The island has already been targeted for private development. The government in Antigua gave a consortium run by actor Robert DeNiro and an Australian billionaire the rights to lease land for a resort. Called Paradise Found, it was destroyed along with every other structure on Barbuda but the precedent it set was not a good one.
The entire island’s population was evacuated to Antigua in the wake of the hurricane and infrastructure such as schools are still unrepaired . Antigua claims that it cannot rebuild unless Barbudans accept the proposal for private ownership. The cost of rebuilding is estimated to be $250 million. Browne dangles the offer of $1 property to convince Barbudans to accept disaster capitalism as the only way to restore their homeland.

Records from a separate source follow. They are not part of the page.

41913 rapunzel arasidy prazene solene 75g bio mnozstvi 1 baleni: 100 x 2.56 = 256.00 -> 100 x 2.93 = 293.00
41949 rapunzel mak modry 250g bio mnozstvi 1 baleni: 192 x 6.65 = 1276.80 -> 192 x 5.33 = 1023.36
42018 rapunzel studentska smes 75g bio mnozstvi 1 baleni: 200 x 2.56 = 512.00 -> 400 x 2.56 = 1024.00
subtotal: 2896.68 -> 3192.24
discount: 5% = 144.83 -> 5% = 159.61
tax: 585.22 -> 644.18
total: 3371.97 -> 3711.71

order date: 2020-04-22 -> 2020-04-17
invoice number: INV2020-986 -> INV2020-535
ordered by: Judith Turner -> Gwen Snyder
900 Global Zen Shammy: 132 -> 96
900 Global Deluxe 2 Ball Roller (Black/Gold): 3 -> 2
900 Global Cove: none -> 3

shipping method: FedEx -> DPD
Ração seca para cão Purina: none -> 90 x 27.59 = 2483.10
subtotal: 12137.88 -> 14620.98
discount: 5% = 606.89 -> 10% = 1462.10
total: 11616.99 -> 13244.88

Barbudans have only to look at New Orleans and Puerto Rico to see their fate. There is nothing like literal displacement to whet the capitalist appetite. A devastating blow from nature can accomplish in one fell swoop what they scheme to do over a period of years.
Paradise has a literal meaning of a beautiful location. But Barbuda is also a haven of equality and the people’s resolve is proof that most of humanity do not want to live amid dog eat dog competition. Most of the world would look like Barbuda if more of us had the good fortune to live under such a system.
Prime Minister Browne exhorts Barbudans to accept cruise ships and airports as an inevitability that will benefit them. The development that is offered to them is of dubious benefit. Some of them will win and some of them will lose. They are right to be skeptical.
The system they are told to embrace has done precious little for other people in the region. The United States colonies of Puerto Rico and the Virgin Islands also sit unrepaired and devastated. Private property does little to help people in a time of crisis.
It is simply untrue that capitalism is the only out for Barbuda and Puerto Rico and the Virgin Island and all of the other devastated Caribbean islands. The model for restoration is socialist Cuba, which not only cares for its people when disaster strikes but devotes its resources to return people to their homes and repair infrastructure.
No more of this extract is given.